Think healed limb severing and you have the picture.
When
Joe’s older self (Bruce Willis) escapes execution by his younger self, we
discover he is on a mission. He must
find the 2044 child version of a powerful gangster nicknamed ‘The Rainman’ in
order to save the future, or at least his future. This search brings younger Joe into contact
with Sarah (Emily Blunt) living on a peaceful farm with her son Cid. It seems all roads will lead to this farm and
it is here that the future will be determined.
A
couple of things will strike you in this film: Joseph Gordon Levitt, who plays
the younger version of Bruce Willis’s Joe, look very alike, despite being very
different. In fact, it’s uncanny and you
will keep marvelling at Gordon-Levitt’s Willis-like mannerisms.
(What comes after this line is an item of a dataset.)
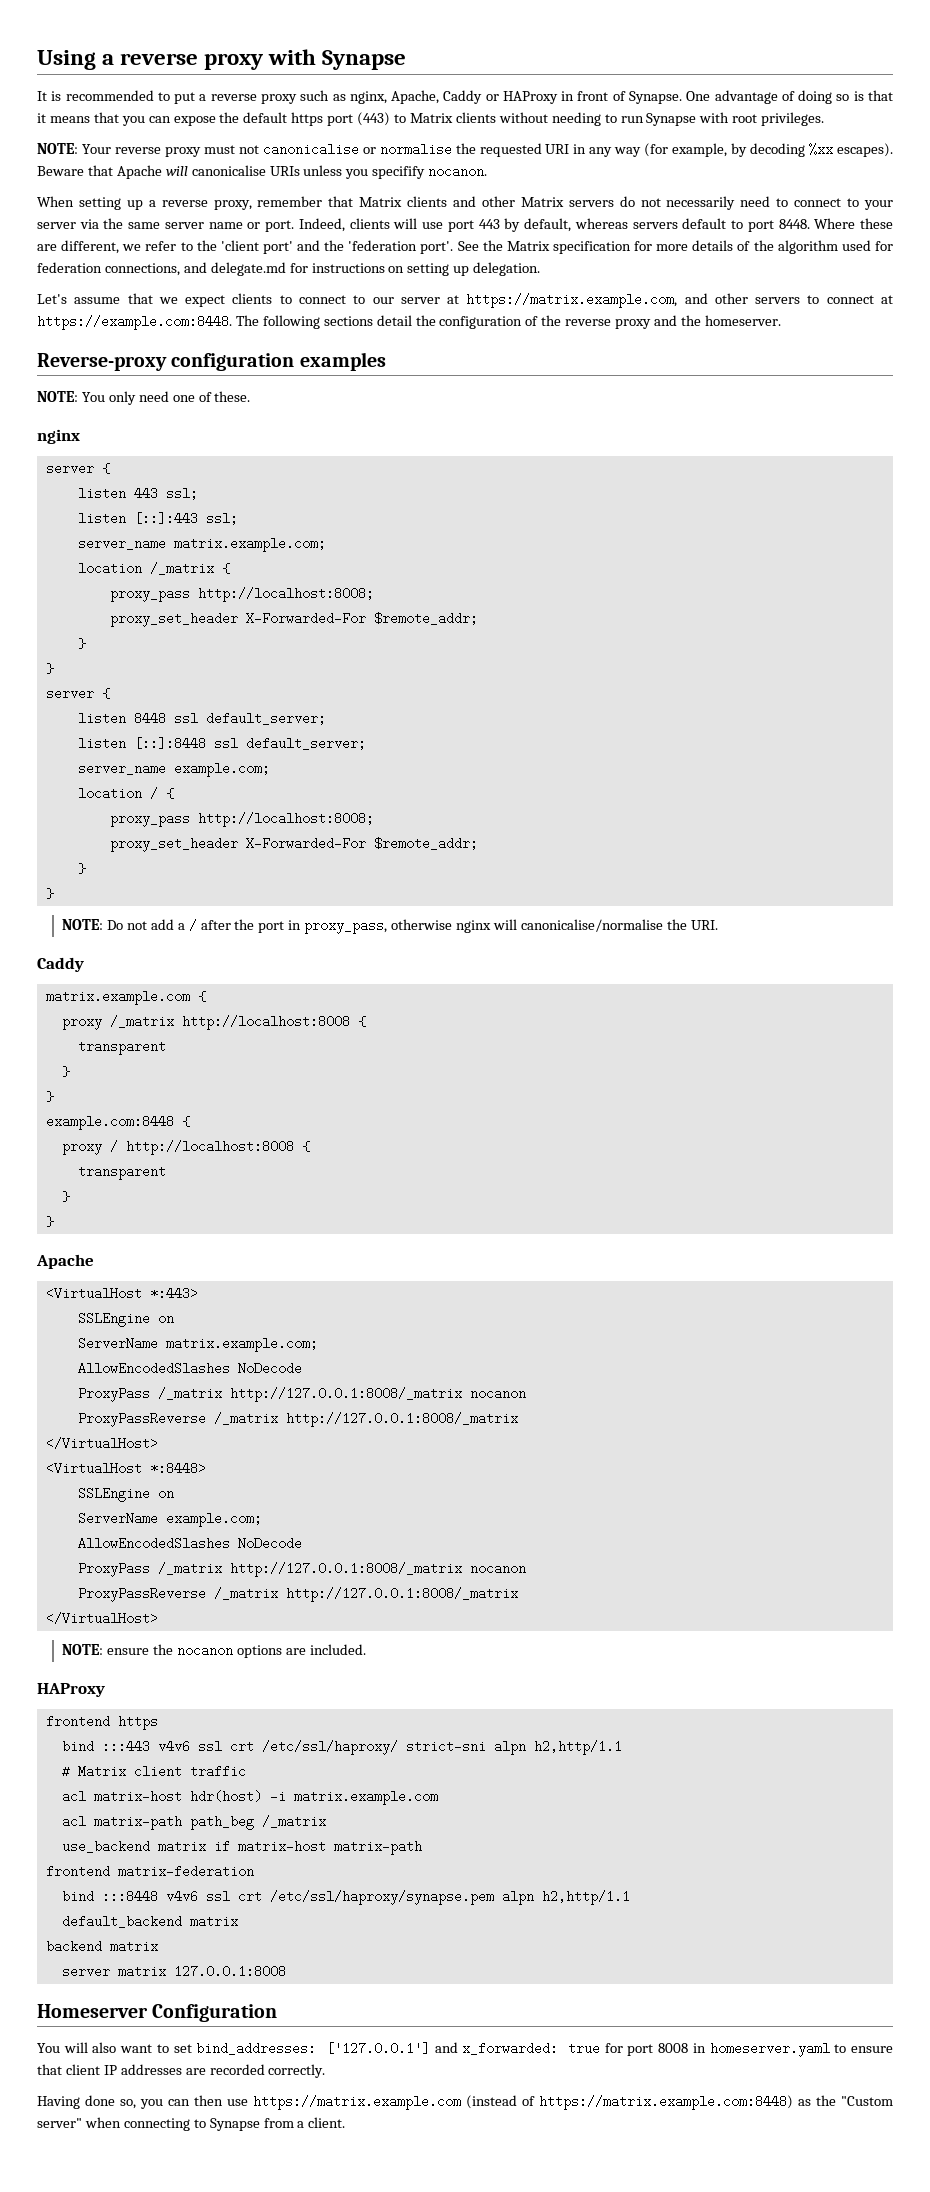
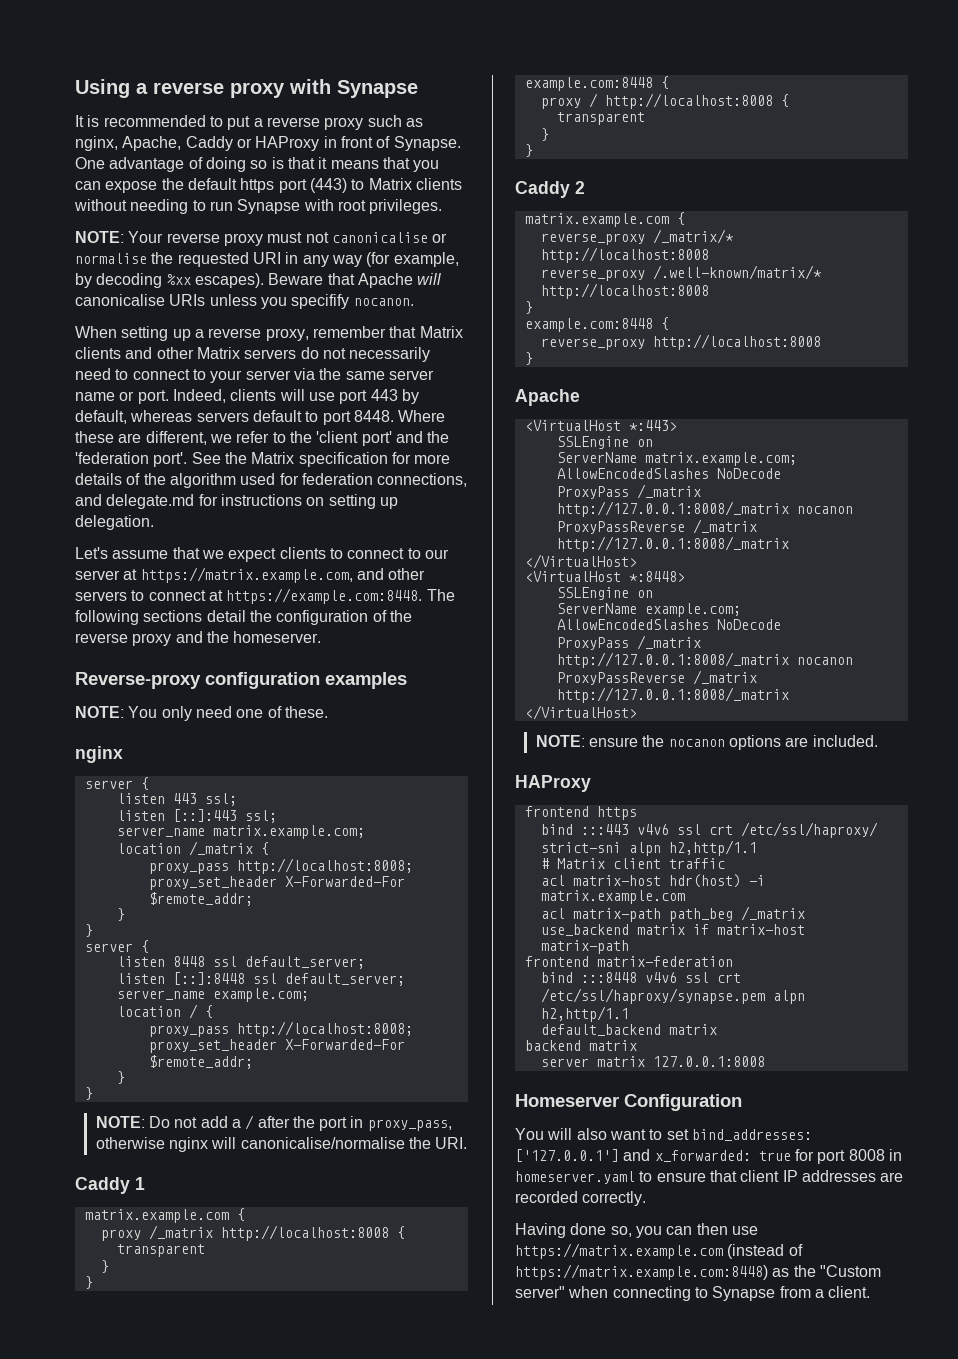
(84, 964) none -> [135,1177,145,1190] 1
(54, 1221) none -> [515,181,585,198] [524,212,685,227] [540,229,734,245] [540,247,709,263] [540,265,822,281] [540,283,709,299] [524,301,533,314] [524,317,669,332] [540,334,821,350] [524,352,533,365] // Caddy 2 // matrix.example.com { // reverse_proxy /_matrix/* http://localhost:8008 // reverse_proxy /.well-known/matrix/* http://localhost:8008 // } // example.com:8448 { // reverse_proxy http://localhost:8008 // }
Secondly the crazy flying car chases that you
normally find in these sci-fi films are not the centrepiece of the story.
“I had written the younger part
for Joseph Gordon-Levitt, who, besides being my favorite actor, is also a good
friend,” says Johnson. “When the
possibility of Bruce Willis to play the older Joe presented itself, I got so
excited because Bruce is such a good actor and was so right for the part in so
many ways. It raised a problem, though,
because they really look nothing like each other. We had to find a way to bridge the gap, and
the solution was two-fold.”
“The first
thing was makeup,” Johnson continues.
“Joseph Gordon-Levitt went through nearly three hours of makeup and
prosthetics every single morning to adjust his nose, his upper lip and his
lower lip. There was no way we were
going to make him look like a young Bruce Willis, but we decided we’d pick a
couple of key features and alter them just enough to give the audience
something to grab onto so they could decide to go with it.”
“The other
part – 90 percent of it – is Joe’s performance,” says Johnson. “It’s incredible to watch – he doesn’t
imitate Bruce, he creates a character that feels like a younger Bruce. He’s doing a very specific voice and he took
on a lot of Bruce’s mannerisms. Its
great acting, and a pretty phenomenal thing to see come to life.”
‘Looper’ may
not appeal to those who love their sci-fi action-packed. There are thinking-man moments which require
some patience. But your patience will be
rewarded with this haunting piece of cinema and storytelling which is certainly
a cut above anything we’ve seen in recent time-line.
Good review Susan. The plot makes perfect sense even if it may seem a bit confusing at first, and the suspense draws you in but something just did not mix so well in the end. I didn’t really care all that much for the characters and that’s sort of why the pay-off didn’t do much for me.
ReplyDeleteI agree that we didn't care as much for the characters but I think they were meant to be unlikable characters. I gave it a high rating because it was different and it still worked on many levels. Trust me, when you are a reviewer you live for the movies that add something instead of repeating. Thank you so much for your comments. I really appreciate you visiting the blog.
DeleteI will have to see this. The thing that caught my eye was the younger playing a character that felt like the elder...not just imitates. This I need to experience.
ReplyDeleteYes, its very well done and quite freaky Dee. I've heard good reports back from the general public who have gone on my recommendation too.